Hence they could easily be 70v RMS in some cases. However the cap values
would normally be small, and within a loop, and shunted by the device
(whose own capacitance may be far more nonlinear!) I doubt anyone would be
using an electrolytic for this! I've never noticed such a design giving
noticable distortion from this, but it is something I would avoid applying
anyway, so have not investigated it.

3) The C of the series RC of a 'Zobel'. As (2) this could see rail-to-rail
ac. However this should be gripped fairly tightly by the output impedance
of the amp, so although it may ask the power amp to deliver a nonlinear
current through the Zobel, it should have little effect on the output as
seen by the loudspeakers.

There are other examples like the C of an input LP RC roll-off filter to
prevent an amp being driven into slewing.

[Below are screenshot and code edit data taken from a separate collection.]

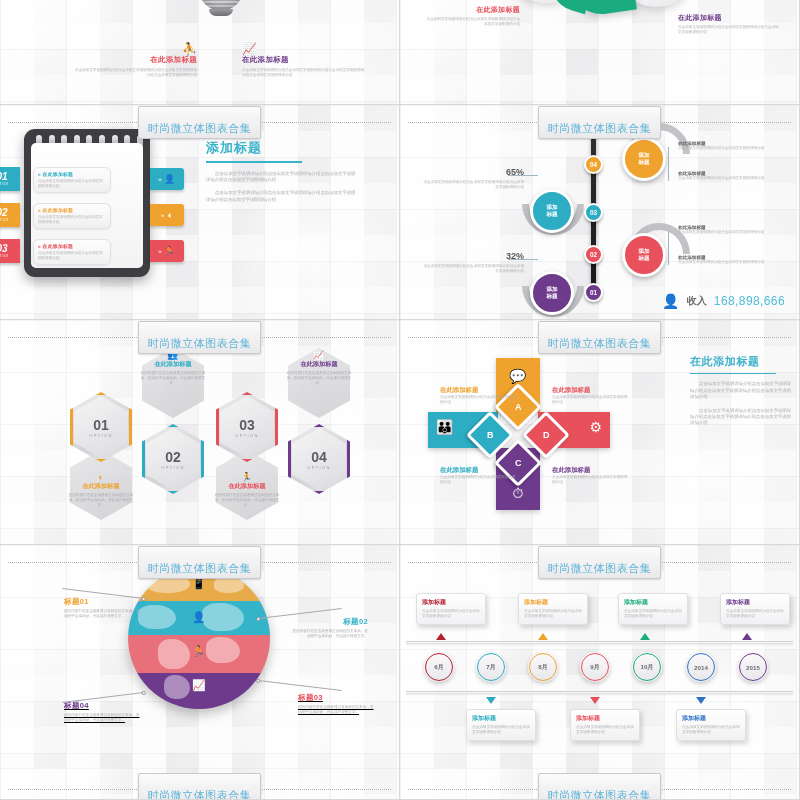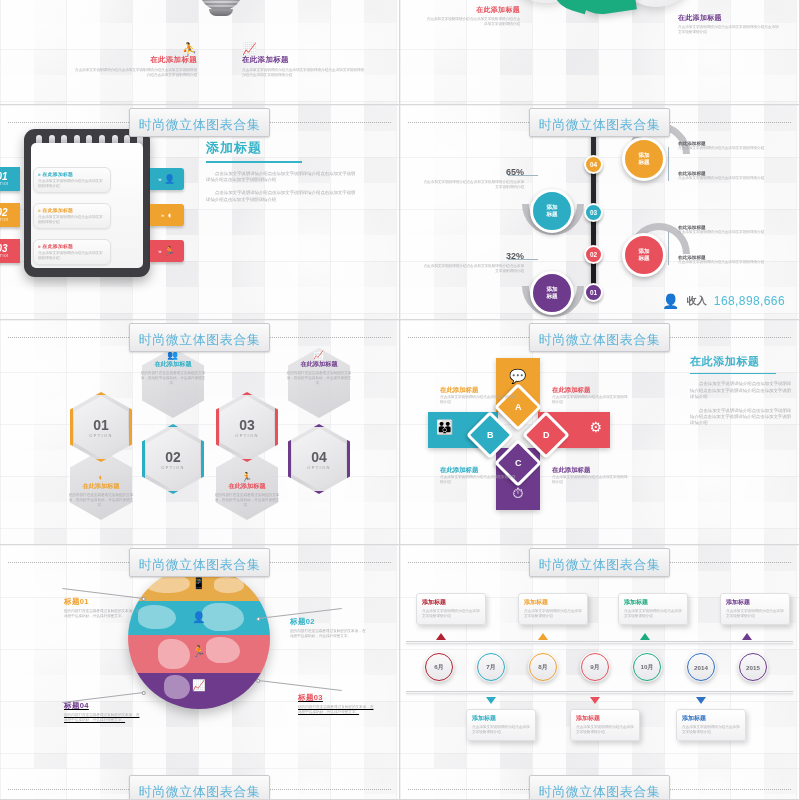--- a/index.html
+++ b/index.html
@@ -47,21 +47,21 @@
     display:flex; align-items:center; justify-content:center;
   }
   .banner .rule{
     position:absolute; left:8px; right:8px; top:9px; height:1px;
     border-top:1px dotted #9a9a9a; opacity:.75;
   }
   .banner .tag{
     position:relative; z-index:2;
     background:linear-gradient(#fbfbfb,#e9e9eb);
     border:1px solid #c9c9cd; border-radius:2px;
-    padding:7px 9px 2px; font-size:13px; color:#5fb4d8; letter-spacing:.5px;
+    padding:14px 9px 2px; font-size:11px; color:#5fb4d8; letter-spacing:.5px;
     box-shadow:0 1px 2px rgba(0,0,0,.14);
     white-space:nowrap;
   }
 
   
   .t-ttl{ font-weight:bold; letter-spacing:.3px; }
   .lorem{ color:#a8a8ac; line-height:1.45; }
   .lorem.s5{ font-size:3.6px; }
   .lorem.s6{ font-size:4.4px; }
   .bulb-screw{
@@ -597,21 +597,21 @@
         <div class="gicon" style="top:10px;">📱</div>
         <div class="gicon" style="top:44px;">👤</div>
         <div class="gicon" style="top:78px;">🏃</div>
         <div class="gicon" style="top:112px;">📈</div>
       </div>
 
       <div class="s7-lbl" style="left:64px;top:52px;">
         <div class="h" style="color:#f0a22e;">标题01</div>
         <div class="lorem s5" style="margin-top:2px;">您的内容打在这里或者通过复制您的文本后，在此框中选择粘贴，并选择只保留文字。</div>
       </div>
-      <div class="s7-lbl" style="left:290px;top:72px;">
+      <div class="s7-lbl" style="left:290px;top:72px;text-align:right;">
         <div class="h" style="color:#35b4c9;">标题02</div>
         <div class="lorem s5" style="margin-top:2px;">您的内容打在这里或者通过复制您的文本后，在此框中选择粘贴，并选择只保留文字。</div>
       </div>
       <div class="s7-lbl" style="left:298px;top:148px;text-decoration:underline;">
         <div class="h" style="color:#e8505b;">标题03</div>
         <div class="lorem s5" style="margin-top:2px;">您的内容打在这里或者通过复制您的文本后，在此框中选择粘贴，并选择只保留文字。</div>
       </div>
       <div class="s7-lbl" style="left:64px;top:156px;text-decoration:underline;">
         <div class="h" style="color:#6e3a8c;">标题04</div>
         <div class="lorem s5" style="margin-top:2px;">您的内容打在这里或者通过复制您的文本后，在此框中选择粘贴，并选择只保留文字。</div>

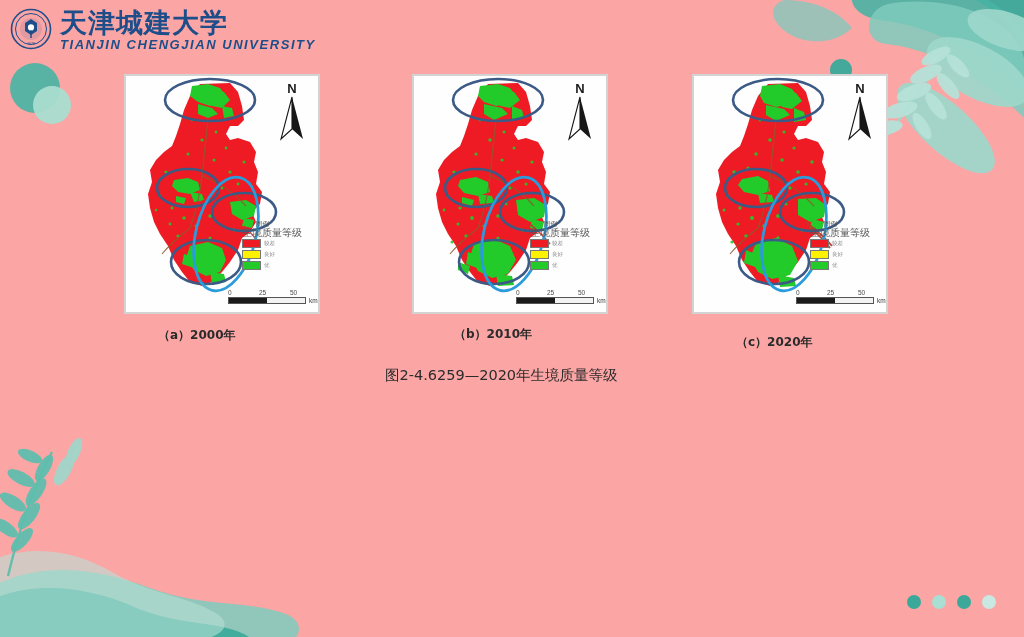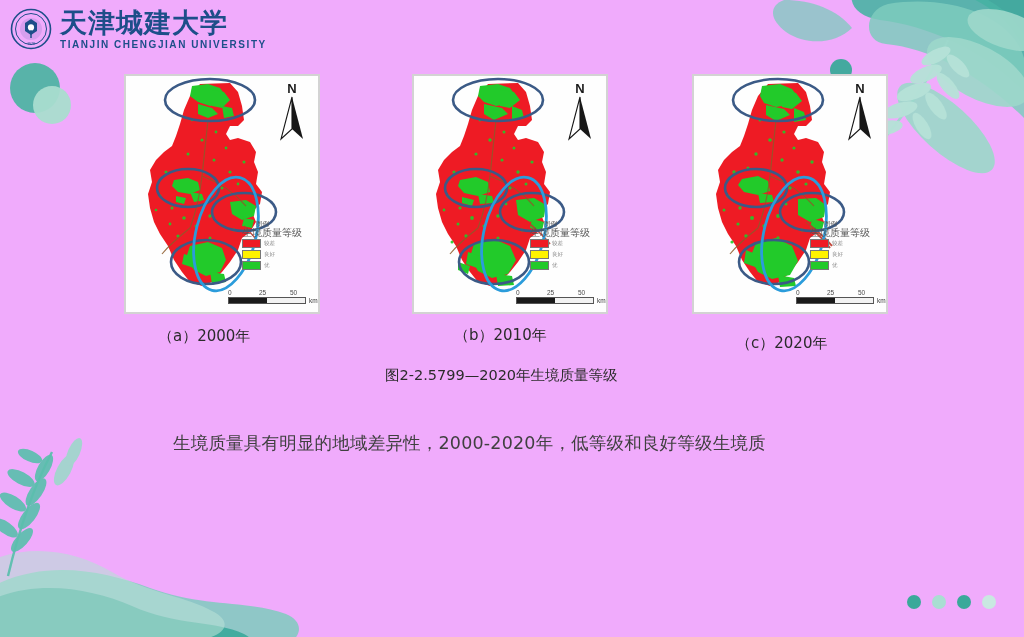--- a/index.html
+++ b/index.html
@@ -2,31 +2,31 @@
 <html><head>
 <meta charset="utf-8">
 <style>
   html,body{margin:0;padding:0;}
   body{
     width:1024px;height:637px;
     background:#ffffff;
     font-family:"Liberation Sans","DejaVu Sans",sans-serif;
     overflow:hidden;position:relative;
   }
-  .slide{position:absolute;inset:0;background:#f0abfc;overflow:hidden;}
+  .slide{position:absolute;inset:0;background:#fca5a5;overflow:hidden;}
   .deco-svg{position:absolute;top:0;left:0;width:1024px;height:637px;}
 
   
   .logo-wrap{position:absolute;left:10px;top:8px;display:flex;align-items:center;gap:8px;z-index:6;}
   .logo-mark{width:42px;height:42px;flex:0 0 42px;position:relative;}
   .logo-text{display:flex;flex-direction:column;justify-content:center;}
   .logo-cn{font-family:"DejaVu Sans",sans-serif;font-size:27px;line-height:28px;
     font-weight:700;color:#1d4e89;letter-spacing:1px;white-space:nowrap;}
-  .logo-en{font-family:"Liberation Sans",sans-serif;font-size:10px;line-height:11px;
-    font-weight:700;color:#1d4e89;letter-spacing:1.55px;white-space:nowrap;margin-top:2px;}
+  .logo-en{font-family:"Liberation Sans",sans-serif;font-size:13px;line-height:11px;
+    font-weight:700;color:#1d4e89;letter-spacing:1.55px;white-space:nowrap;margin-top:2px;font-style:italic;}
 
   
   .figure-row{position:absolute;left:0;top:74px;width:1024px;height:240px;}
   .map-card{position:absolute;top:0;width:196px;height:240px;
     background:#fefefe;border:2px solid #d3d3d3;box-sizing:border-box;}
   .map-card.m1{left:124px;}
   .map-card.m2{left:412px;}
   .map-card.m3{left:692px;}
   .map-inner{position:absolute;inset:0;overflow:hidden;}
   .map-svg{position:absolute;top:0;left:0;width:192px;height:236px;}
@@ -55,22 +55,22 @@
   .scale-n1{left:31px;}
   .scale-n2{left:62px;}
   .scale-bar{position:relative;height:7px;width:78px;border:0.8px solid #555;
     box-sizing:border-box;background:#f2f2f2;display:flex;}
   .scale-bar i{display:block;height:100%;}
   .scale-fill{width:50%;background:#1a1a1a;}
   .scale-unit{position:absolute;left:80px;top:-1px;font-family:"Liberation Sans",sans-serif;
     font-size:6.5px;color:#3a3a3a;}
 
   
-  .caption{position:absolute;font-family:"DejaVu Sans",sans-serif;font-size:15px;
-    color:#2b2b2b;white-space:nowrap;}
+  .caption{position:absolute;font-family:"DejaVu Sans",sans-serif;font-size:12px;
+    color:#2b2b2b;white-space:nowrap;font-weight:bold;}
   .cap-a{left:158px;top:327px;}
   .cap-b{left:454px;top:326px;}
   .cap-c{left:726px;top:334px;margin-left:10px;}
   .fig-title{position:absolute;left:385px;top:366px;font-family:"DejaVu Sans",sans-serif;
     font-size:14.5px;color:#2b2b2b;white-space:nowrap;}
 
   
   .body-text{position:absolute;left:95px;top:420px;width:850px;
     font-family:"DejaVu Sans",sans-serif;font-size:17.5px;color:#404040;
     line-height:46px;letter-spacing:0.2px;}
@@ -510,24 +510,23 @@
           </div>
         </div>
       </div>
     </div>
   </div>
 
   <div class="caption cap-a">（a）2000年</div>
   <div class="caption cap-b">（b）2010年</div>
   <div class="caption cap-c">（c）2020年</div>
 
-  <div class="fig-title">图2-2.5799—2020年生境质量等级</div>
+  <div class="fig-title">图2-4.6259—2020年生境质量等级</div>
 
   <div class="body-text">
-    <p class="indent">生境质量具有明显的地域差异性，2000-2020年，低等级和良好等级生境质</p>
   </div>
 
   <div class="dots">
     <span class="dot" style="background:#3aa99a"></span>
     <span class="dot" style="background:#a9ded2"></span>
     <span class="dot" style="background:#3aa99a"></span>
     <span class="dot" style="background:#c9e8e1"></span>
   </div>
 
 </div>

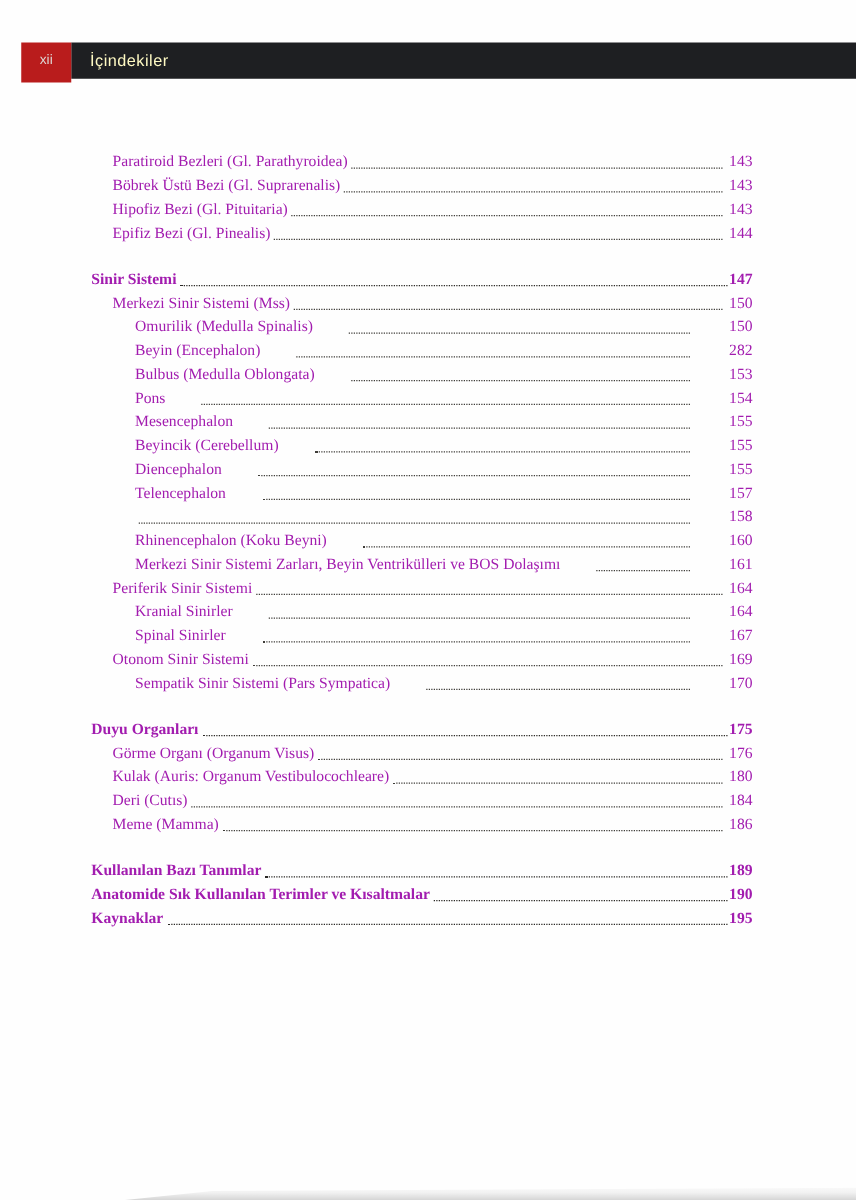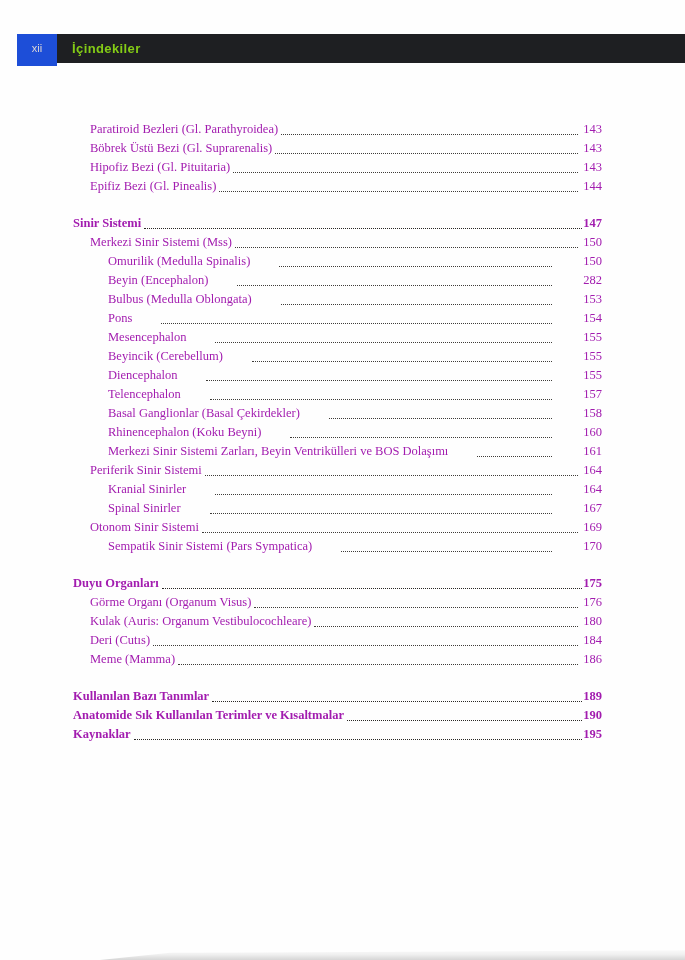--- a/index.html
+++ b/index.html
@@ -8,27 +8,27 @@
     font-family:"Liberation Serif", serif;overflow:hidden;
   }
   .page{position:absolute;inset:0;background:#fefefe;}
 
   
   .header-bar{
     position:absolute;left:57px;top:34px;width:628px;height:29px;
     background:#1e1f22;display:flex;align-items:center;
   }
   .header-title{
-    margin-left:15px;color:#84cc16;
+    margin-left:15px;color:#fef9c3;
     font-family:"Liberation Sans", sans-serif;
-    font-weight:bold;font-size:13px;letter-spacing:0.4px;
+    font-weight:normal;font-size:13px;letter-spacing:0.4px;
   }
   .page-num{
     position:absolute;left:17px;top:34px;width:40px;height:32px;
-    background:#1d4ed8;display:flex;align-items:center;justify-content:center;
+    background:#b91c1c;display:flex;align-items:center;justify-content:center;
   }
   .page-num span{
     color:#ddd6d4;font-family:"Liberation Sans", sans-serif;
     font-size:11px;line-height:1;padding-bottom:3px;
   }
 
   
   .toc{
     position:absolute;left:73px;top:120px;width:529px;
     font-size:12.5px;color:#a21caf;
@@ -133,21 +133,20 @@
     <span class="label">Diencephalon</span>
     <span class="leader"></span>
     <span class="pagenum">155</span>
   </div>
       <div class="row lvl-2">
     <span class="label">Telencephalon</span>
     <span class="leader"></span>
     <span class="pagenum">157</span>
   </div>
       <div class="row lvl-2">
-    <span class="label">Basal Ganglionlar (Basal Çekirdekler)</span>
     <span class="leader"></span>
     <span class="pagenum">158</span>
   </div>
       <div class="row lvl-2">
     <span class="label">Rhinencephalon (Koku Beyni)</span>
     <span class="leader"></span>
     <span class="pagenum">160</span>
   </div>
       <div class="row lvl-2">
     <span class="label">Merkezi Sinir Sistemi Zarları, Beyin Ventrikülleri ve BOS Dolaşımı</span>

However in most cases like this
I'd expect the level of the ac to be well below 70v RMS.


So I suspect there can be relevance in measuring capacitor non-linearity
with significant AC signal level.


Yes. That was why I was asking in an earlier posting for some examples to
see if there were any. I haven't really encountered any that seem
comparable and relevant, but for all I know they may exist, e.g. in some
valve designs. The above all occurred to me as 'in principle' areas where
an effect might show, but in each case I've never seen/heard anything
significant as a result in practice.

I am not sure if in a valve amplifier this may happen inter-stage with
the sort of signal level the article uses for the test, though. As an
input RC filter the signal voltage across the capacitor will be somewhat
smaller than that used.


Yes. In a twin-rail amp using SS devices I tend to expect caps to only
appear in a few places like an input dc block, or the block on the feedback
to reduce the dc gain. In these places the ac levels seen in normal use
should be generally relatively tiny.